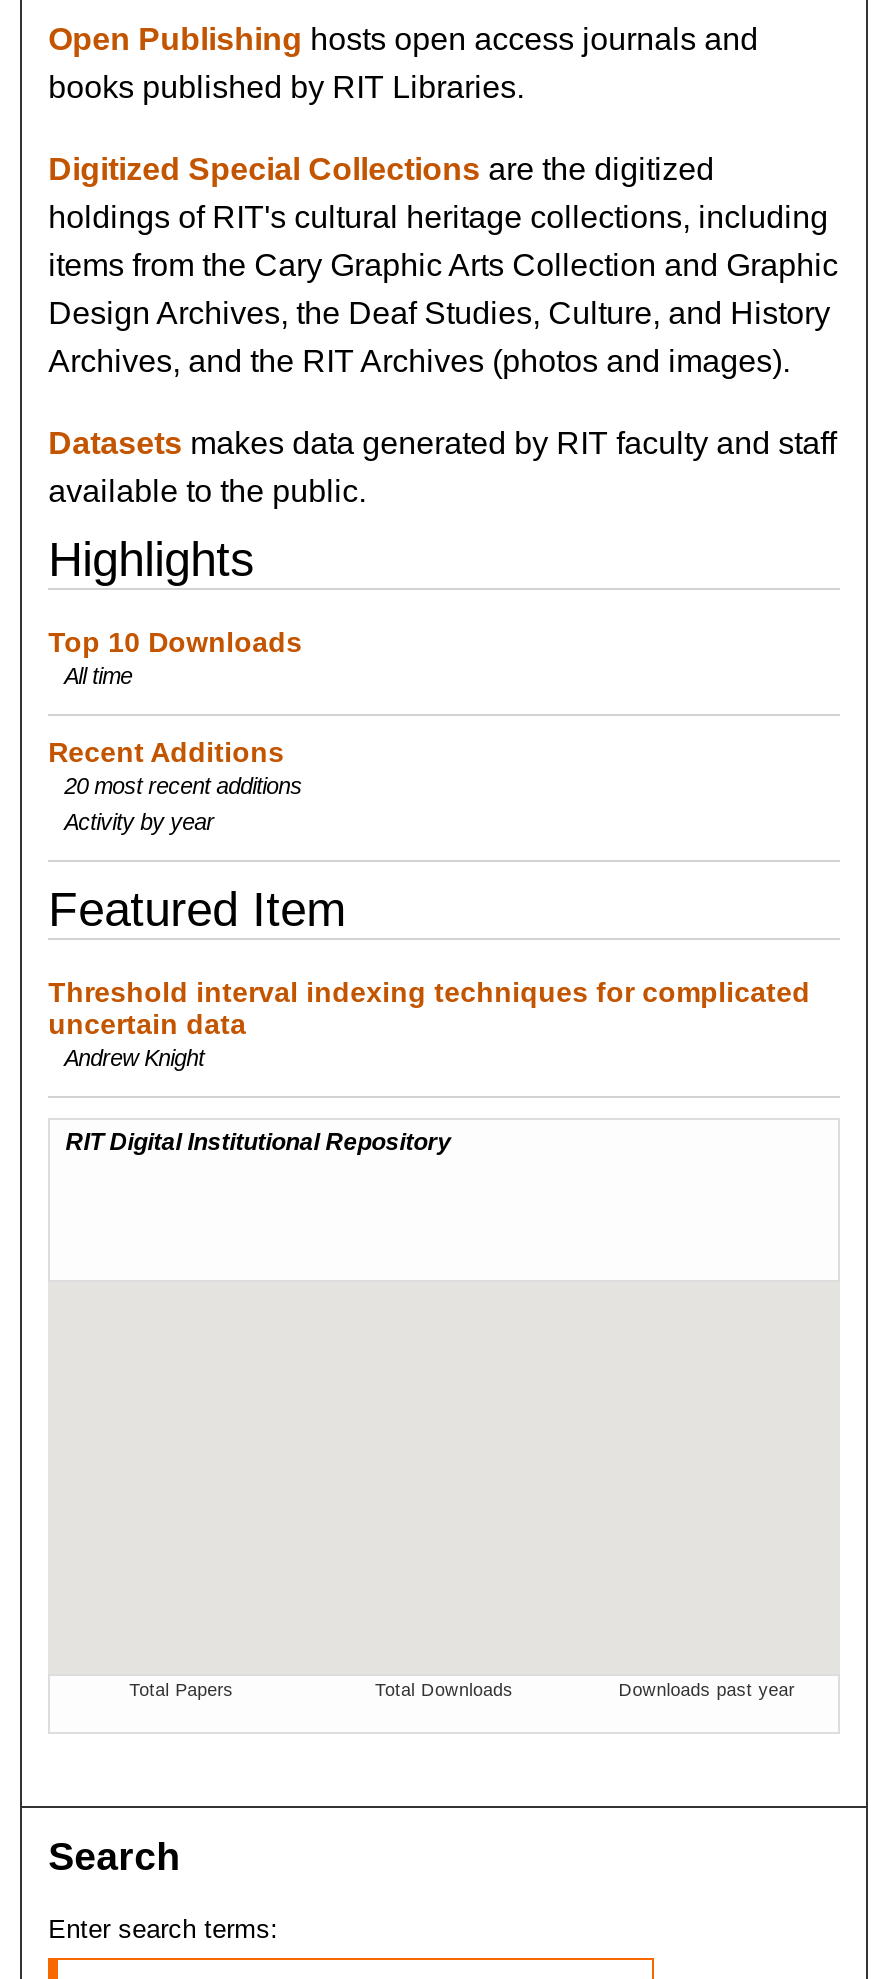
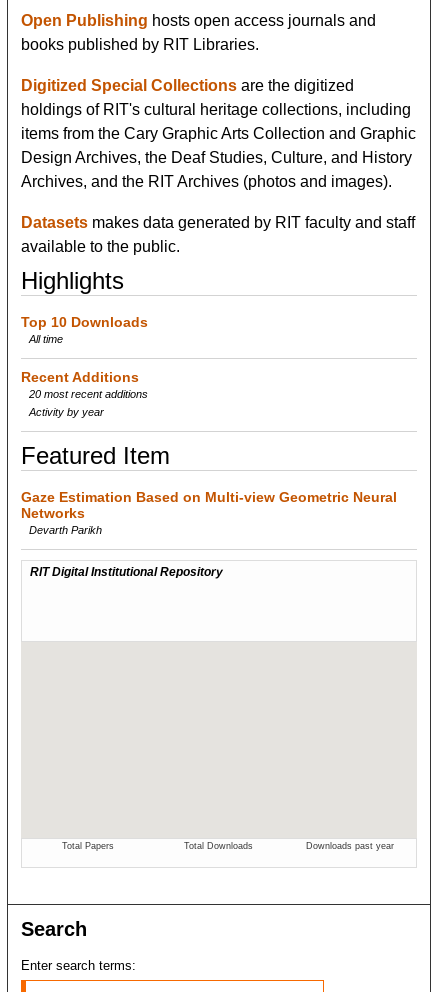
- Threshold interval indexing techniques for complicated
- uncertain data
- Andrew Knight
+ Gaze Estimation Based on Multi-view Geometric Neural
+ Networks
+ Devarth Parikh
+ + + +
* [Problem to solve]
Your answer must be an exact transcription of every entry, minus the pictures.

* [Response for this exercise]
- Threshold interval indexing techniques for complicated
- uncertain data
- Andrew Knight
+ Gaze Estimation Based on Multi-view Geometric Neural
+ Networks
+ Devarth Parikh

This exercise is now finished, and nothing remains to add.